(NSN: Warning, long post again. Apologies!)
Somewhere in Sir Stafford's Station, Sir Stafford watches from his surveillance cameras as the heroes completed their computer core crashing side-quest and immediately exited to Cris B.'s restaurant.
Stafford: How disappointing. And here I thought they would pay me a visit and try to milk me for all the credit they could get. I was looking forward to breaking Voodoosnowflakes back into my company as I told her about the MIA status of Mr. Cadrill. Perhaps I'll pay them a visit...
Sir Stafford stares off, plotting something sinister.
Stafford: Hmm... this might involve effort. Damn, I may have to think this over...
----------------------------------------------------
Back within the heart of Story Arcade, the behemoth door unlocks, revealing a steep set of stairs rising into darkness. The Amazing Adrian helps Relapse to his feet, as does Tiger with Bokken Monkey.
Bokken: Thanks. Wait, I mean, ha HA! Now you will, uh... die? I'm kind of new at this.
Rachel: How about you just follow us to confront Vice? I'm sure he'll find some use for you as a puppet or something.
Bokken: OK, I guess...
Rachel, Relapse, Soriel, The Amazing Adrian, Bokken Monkey, Tiger, Al Ciao, and Lucy proceed through the doors and up the stairs. The door then closes behind them, surrounding them in pitch darkness.
Bokken: So am I the only one who can't see without light?
Al: Hold on, guys, I got this!
A moment later, a green-glowing Super-Sayian-esque hairstyle can be seen. It seems to only illuminate itself, though.
Rachel: Why don't we just use a little story convention trick instead.
A cone of light clicks on and makes some of the nearby stairs visible. It swings briefly upwards, to show Rachel's face.

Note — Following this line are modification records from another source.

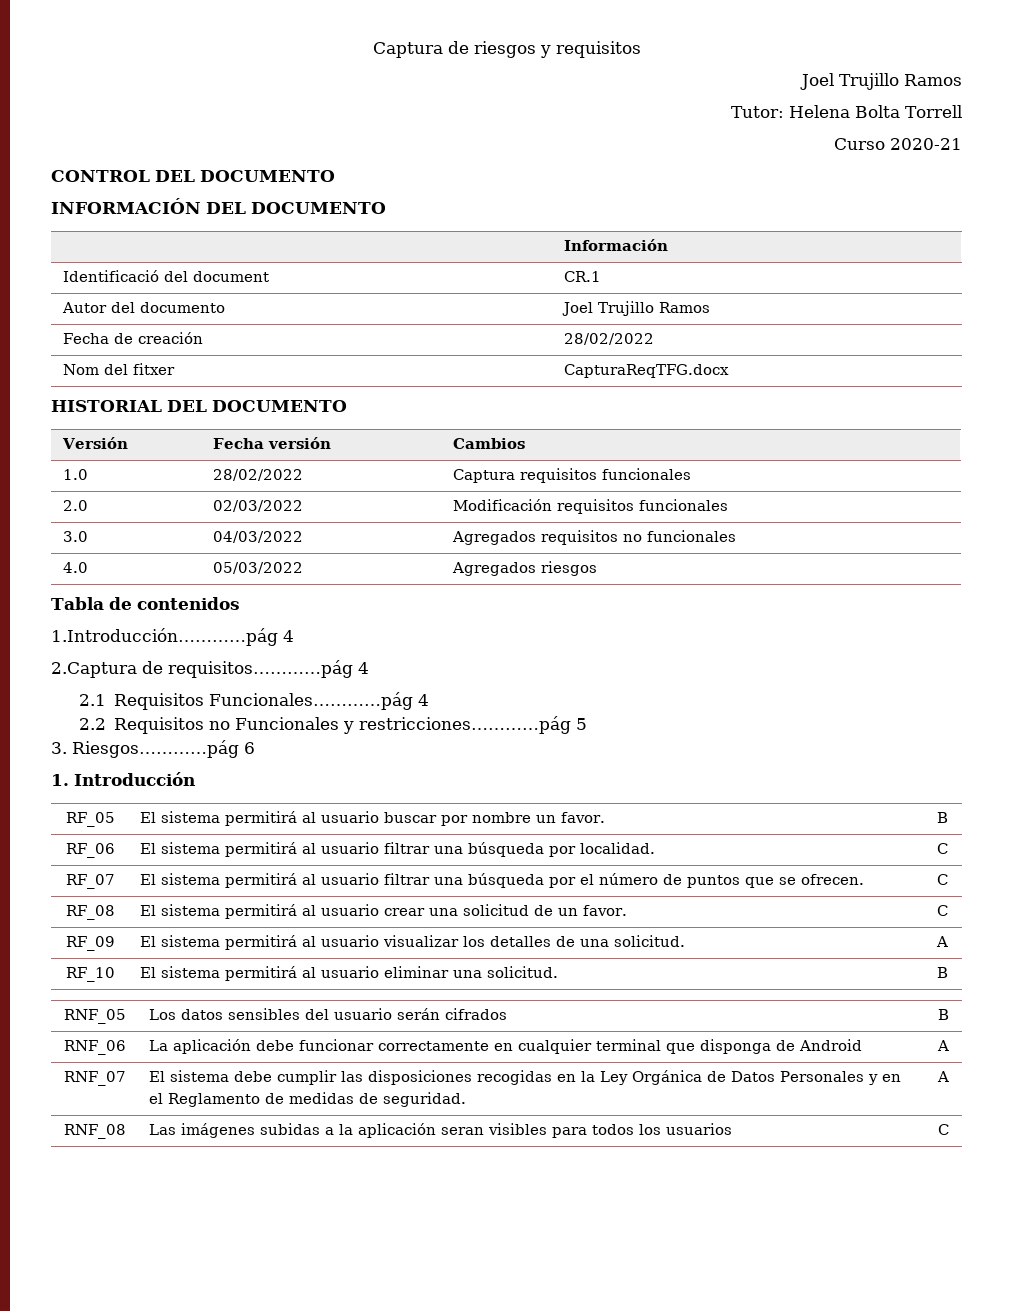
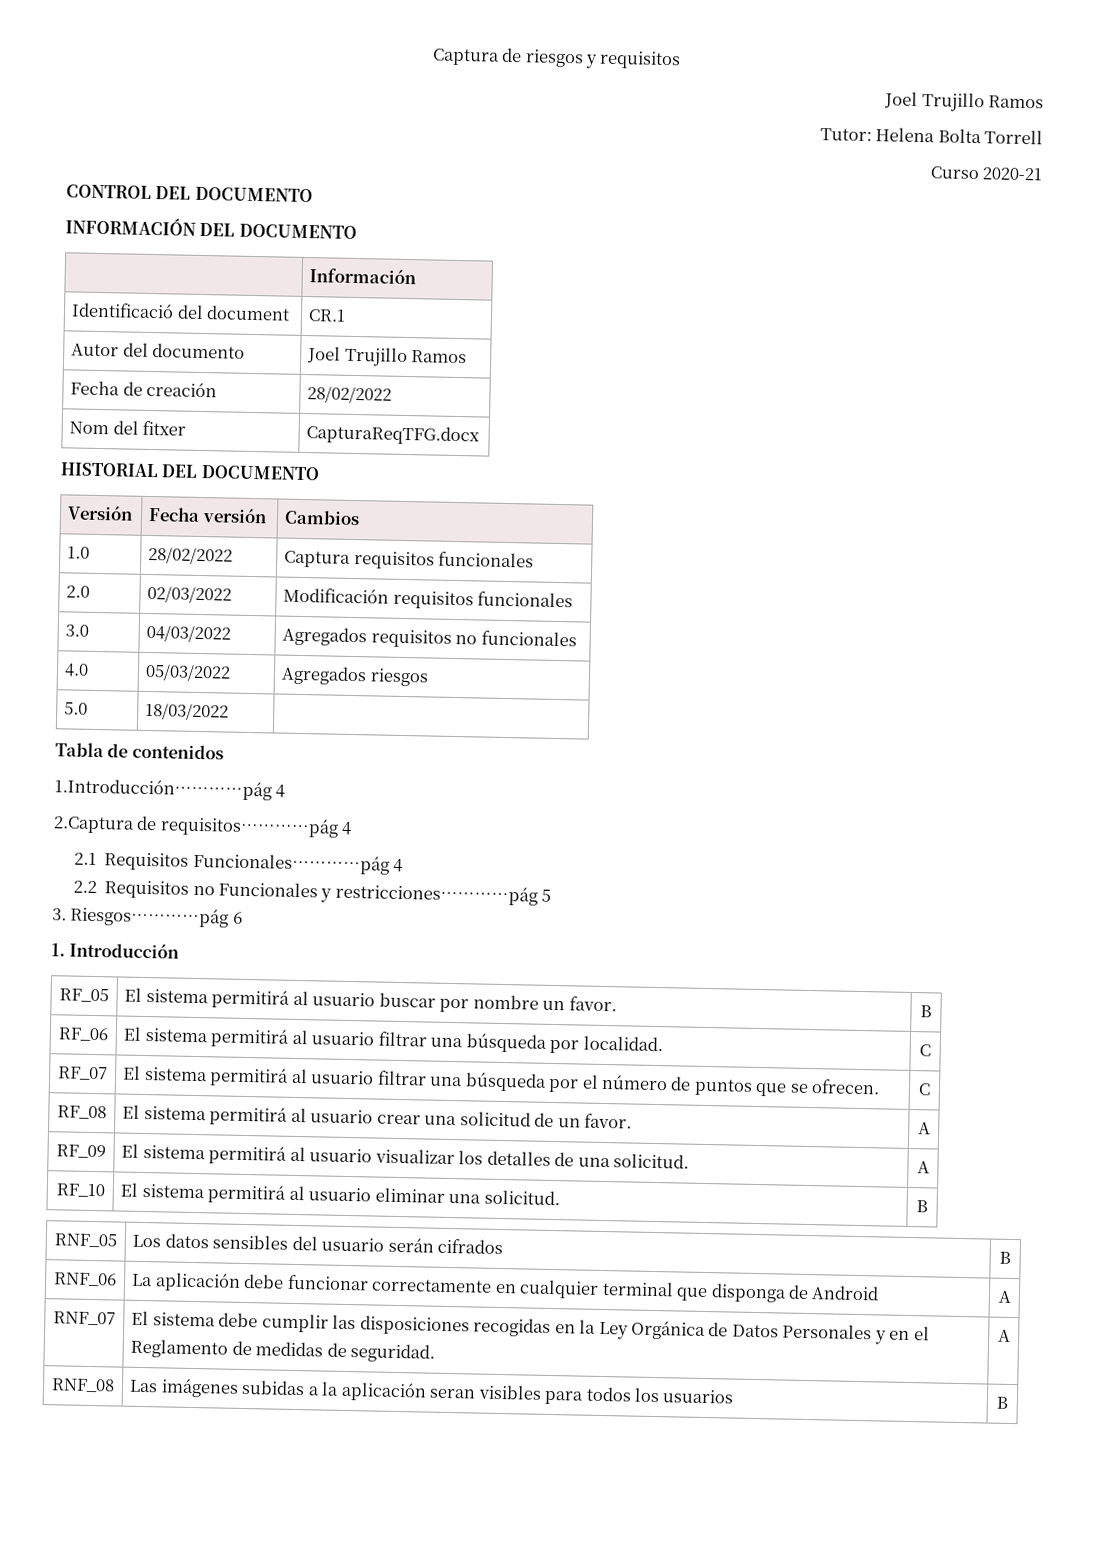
+ 5.0 | 18/03/2022 |
- RF_08 | El sistema permitirá al usuario crear una solicitud de un favor. | C
+ RF_08 | El sistema permitirá al usuario crear una solicitud de un favor. | A
- RNF_08 | Las imágenes subidas a la aplicación seran visibles para todos los usuarios | C
+ RNF_08 | Las imágenes subidas a la aplicación seran visibles para todos los usuarios | B

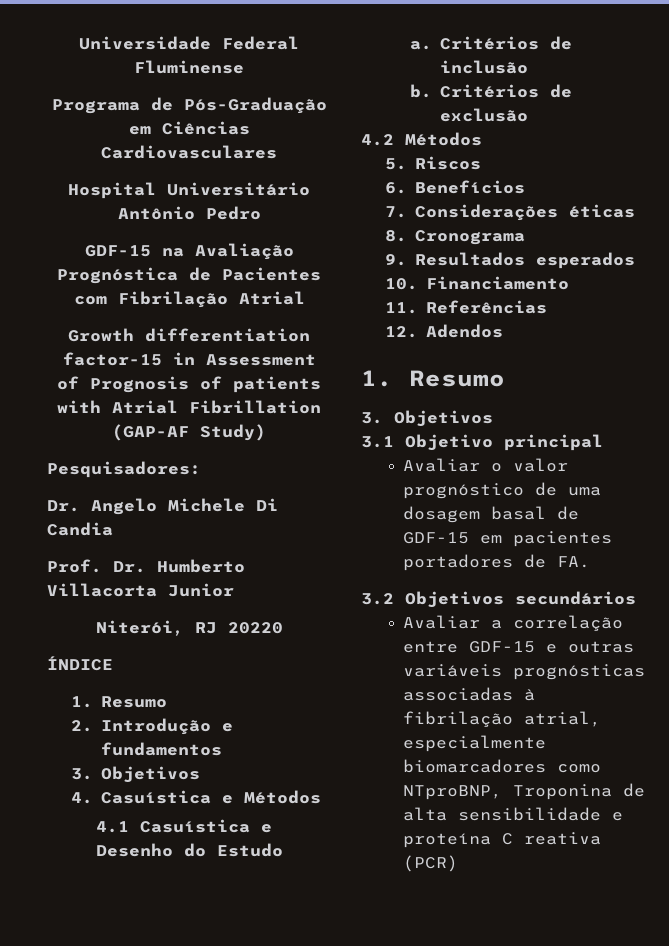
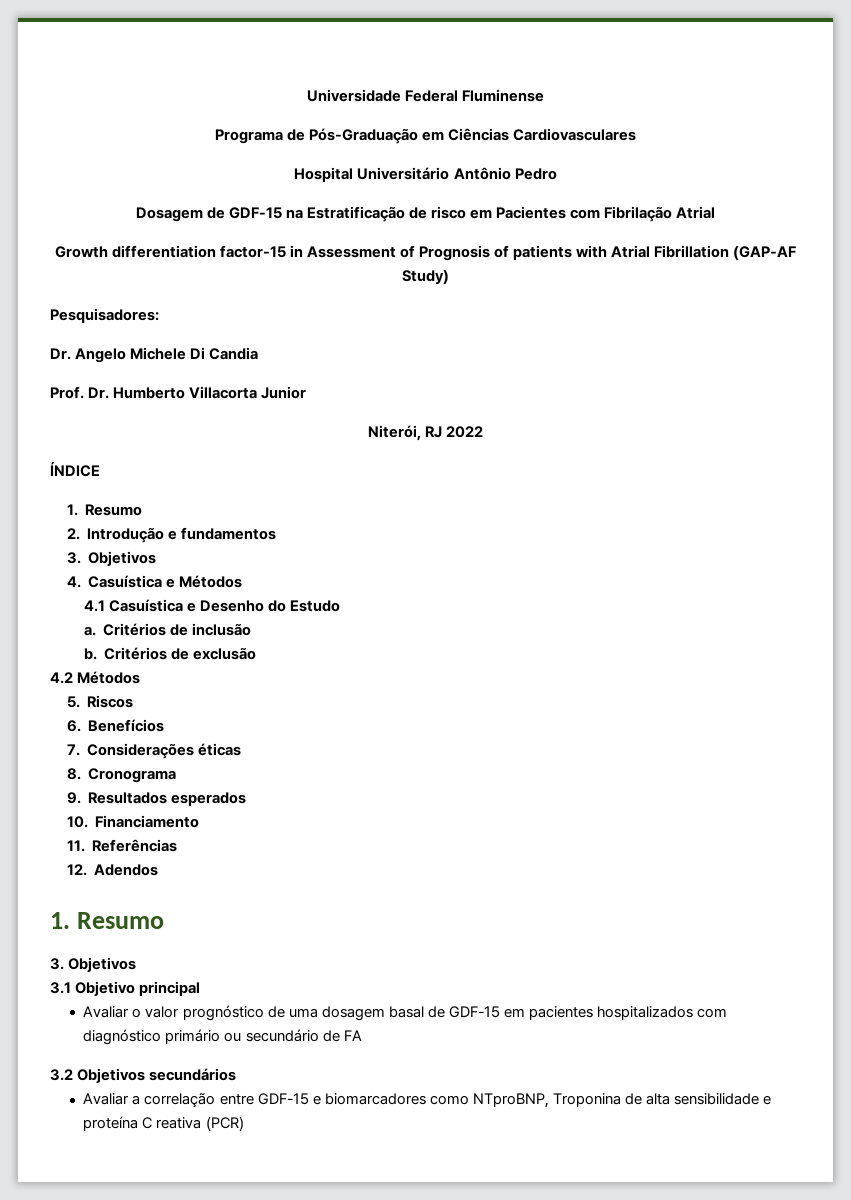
- GDF-15 na Avaliação Prognóstica de Pacientes com Fibrilação Atrial
+ Dosagem de GDF-15 na Estratificação de risco em Pacientes com Fibrilação Atrial
- Niterói, RJ 20220
+ Niterói, RJ 2022
- Avaliar o valor prognóstico de uma dosagem basal de GDF-15 em pacientes portadores de FA.
+ Avaliar o valor prognóstico de uma dosagem basal de GDF-15 em pacientes hospitalizados com diagnóstico primário ou secundário de FA
- Avaliar a correlação entre GDF-15 e outras variáveis prognósticas associadas à fibrilação atrial, especialmente biomarcadores como NTproBNP, Troponina de alta sensibilidade e proteína C reativa (PCR)
+ Avaliar a correlação entre GDF-15 e biomarcadores como NTproBNP, Troponina de alta sensibilidade e proteína C reativa (PCR)

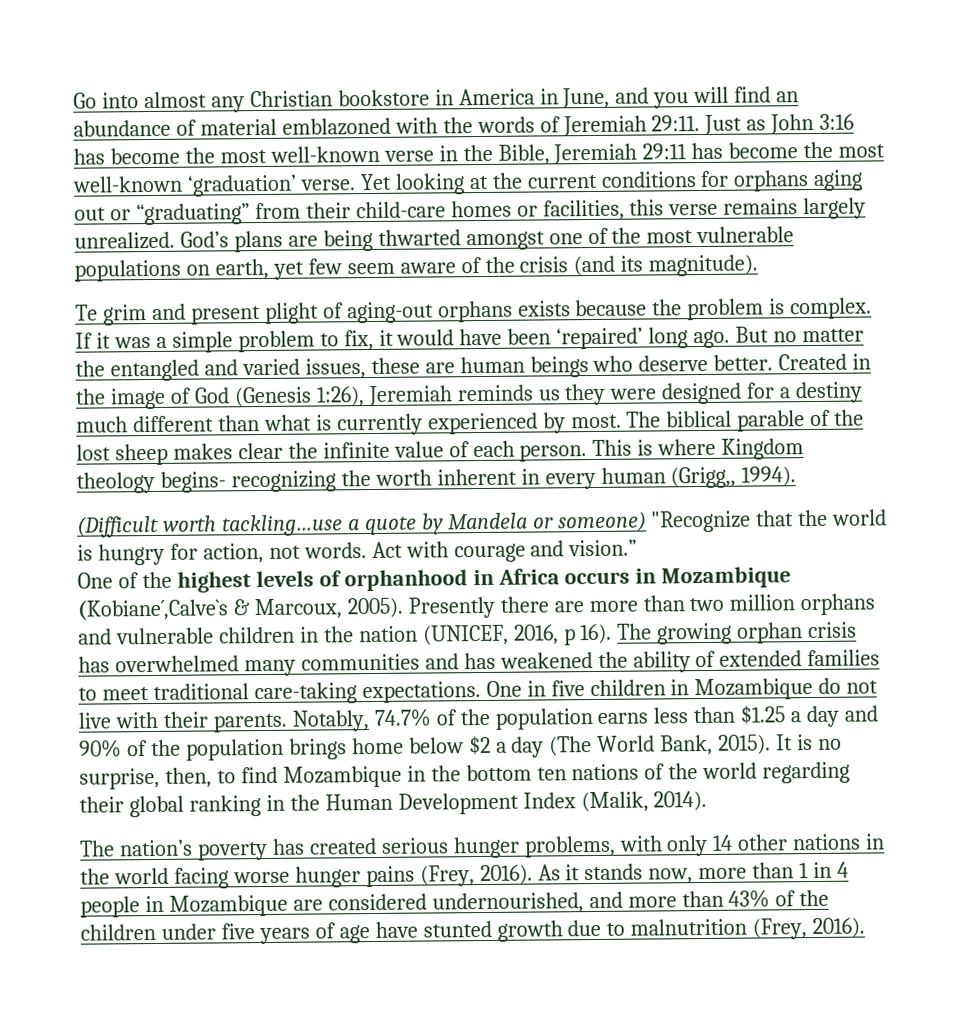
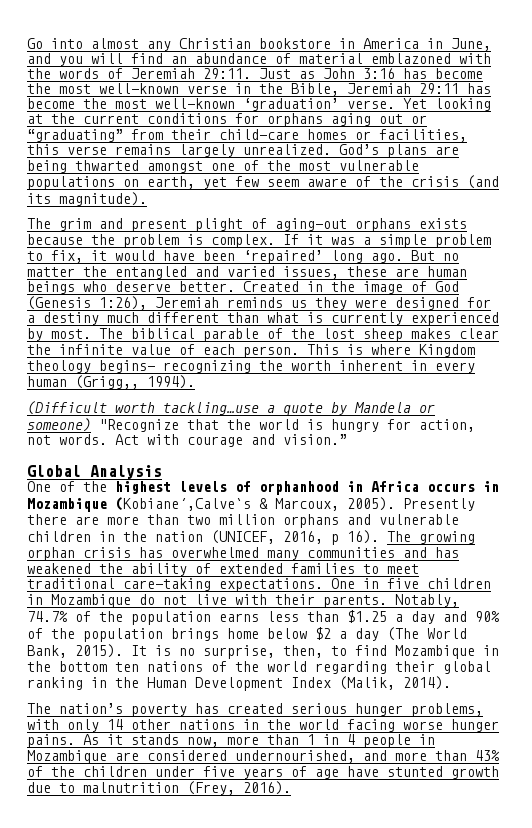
- Te grim and present plight of aging-out orphans exists because the problem is complex.
+ The grim and present plight of aging-out orphans exists because the problem is complex.
+ Global Analysis
- The nation’s poverty has created serious hunger problems, with only 14 other nations in the world facing worse hunger pains (Frey, 2016).
+ The nation’s poverty has created serious hunger problems, with only 14 other nations in the world facing worse hunger pains.

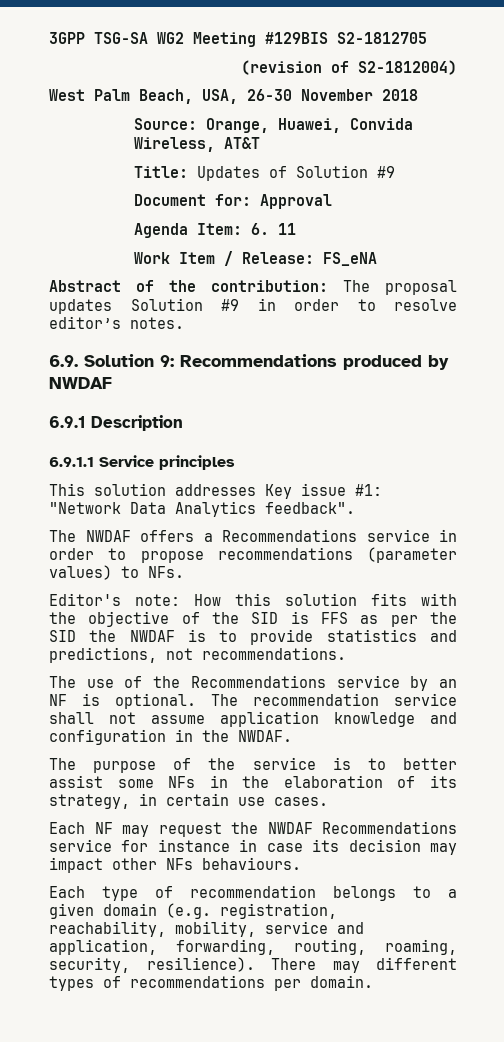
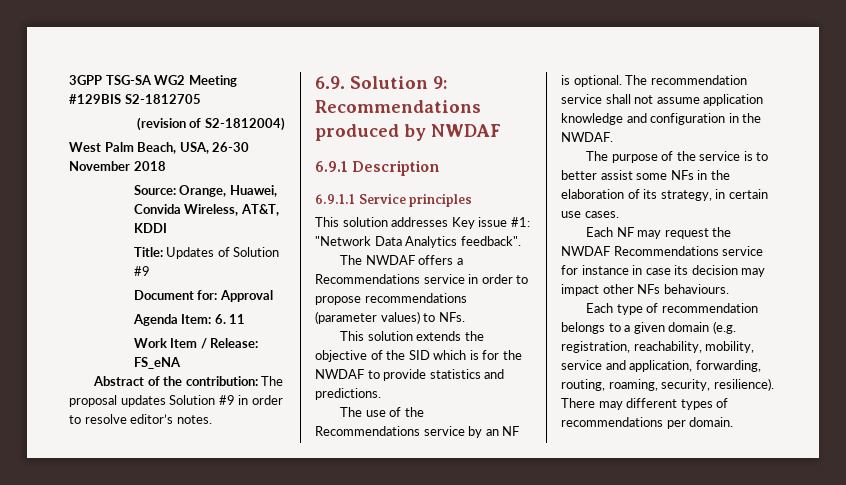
- Source: Orange, Huawei, Convida Wireless, AT&T
+ Source: Orange, Huawei, Convida Wireless, AT&T, KDDI
- Editor's note: How this solution fits with the objective of the SID is FFS as per the SID the NWDAF is to provide statistics and predictions, not recommendations.
+ This solution extends the objective of the SID which is for the NWDAF to provide statistics and predictions.

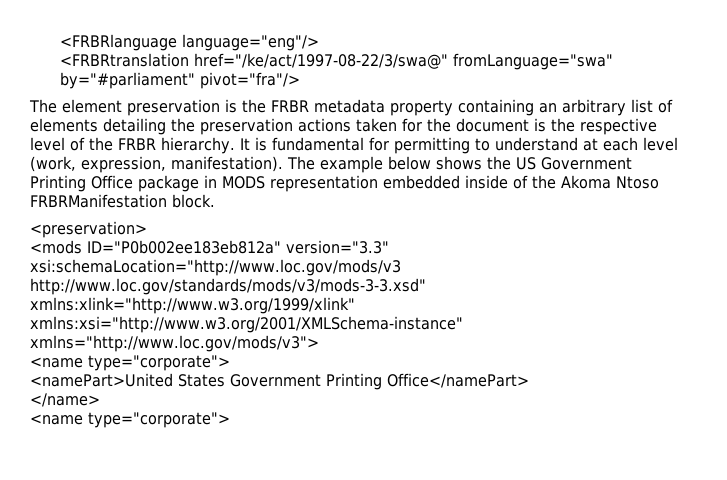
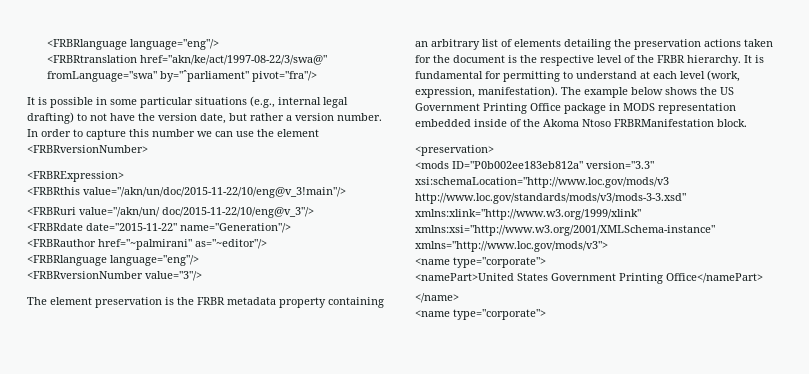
- <FRBRtranslation href="/ke/act/1997-08-22/3/swa@" fromLanguage="swa" by="#parliament" pivot="fra"/>
+ <FRBRtranslation href="akn/ke/act/1997-08-22/3/swa@" fromLanguage="swa" by="ˆparliament" pivot="fra"/>
+ It is possible in some particular situations (e.g., internal legal drafting) to not have the version date, but rather a version number. In order to capture this number we can use the element <FRBRversionNumber>
+ <FRBRExpression>
+ <FRBRthis value="/akn/un/doc/2015-11-22/10/eng@v_3!main"/>
+ <FRBRuri value="/akn/un/ doc/2015-11-22/10/eng@v_3"/>
+ <FRBRdate date="2015-11-22" name="Generation"/>
+ <FRBRauthor href="~palmirani" as="~editor"/>
+ <FRBRlanguage language="eng"/>
+ <FRBRversionNumber value="3"/>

Rachel: Works great for the X-files, didn't it?
Soriel: Uh--
Rachel: You really going to ask questions regarding our only source of light?
Al: I--
Rachel: That's useful?
Al: Aww...
Rachel: Let's move on then!
The flashlight swooshes back to the stairs. The cast of characters can now be dimly seen after adjusting to what little light there is, but little of their surroundings can be seen. They continue to trek up the steep stairs, which begin to spiral, then decend, then turn sideways and upside down and back up. Even in the scarce light, they can make out a towering twist of Escher-esque stairs above and below them.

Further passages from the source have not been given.